» GIVEN RECORDS
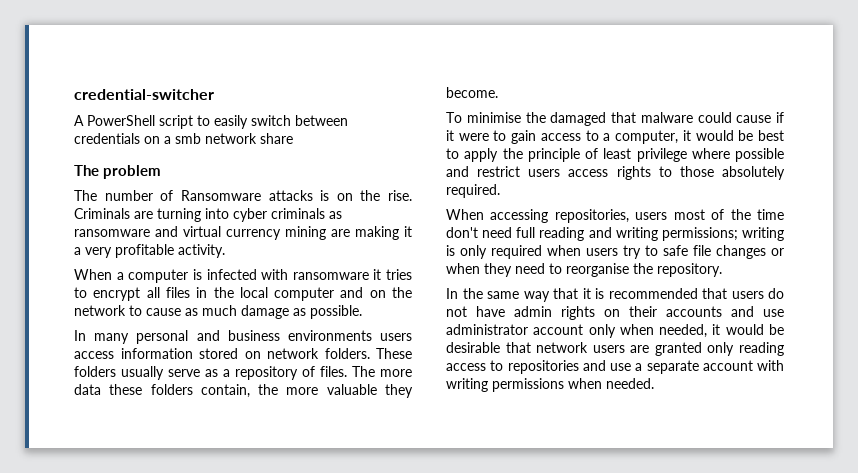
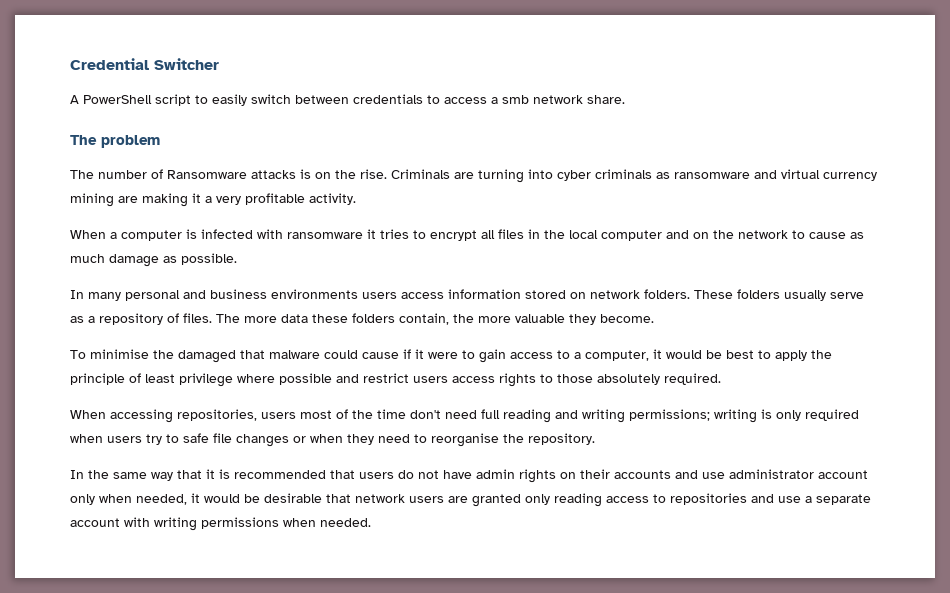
[74,89,214,100] credential-switcher -> [70,58,219,70] Credential Switcher
[144,136,160,144] on -> [427,95,487,104] to access
[260,133,293,144] share -> [587,95,625,104] share.

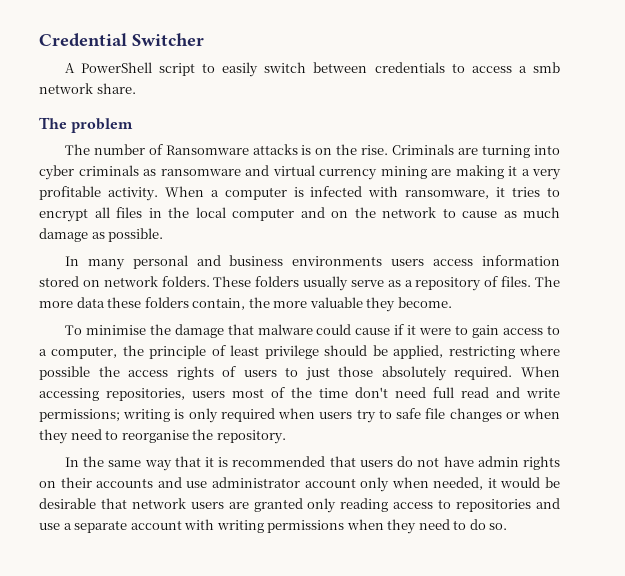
(356, 199) // -> (158, 194) none
[287,232,363,239] ransomware -> [405,190,490,199] ransomware,
[178,350,236,363] damaged -> [174,324,224,338] damage
[653,349,807,361] it would be best to apply -> (118, 352) none
[237,373,553,387] where possible and restrict users access rights to -> [324,345,560,359] [39,366,330,381] should be applied, restricting where possible the access rights of users to just
(721, 379) // -> (513, 373) none
[503,409,625,423] reading and writing -> [461,387,560,398] read and write
[320,518,371,527] needed. -> [387,519,508,534] they need to do so.

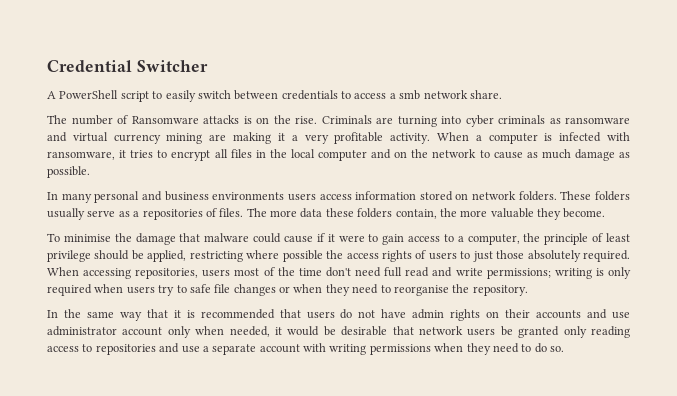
[39,117,134,133] // The problem -> (502, 94) none
[415,277,482,291] repository -> [142,209,203,220] repositories
[228,502,249,509] are -> [500,326,513,336] be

» PROBLEM TO WORK ON
Please tally the lines of the data in which the string "access" appears and write only the total.

» OUTPUT FOR THIS TASK
2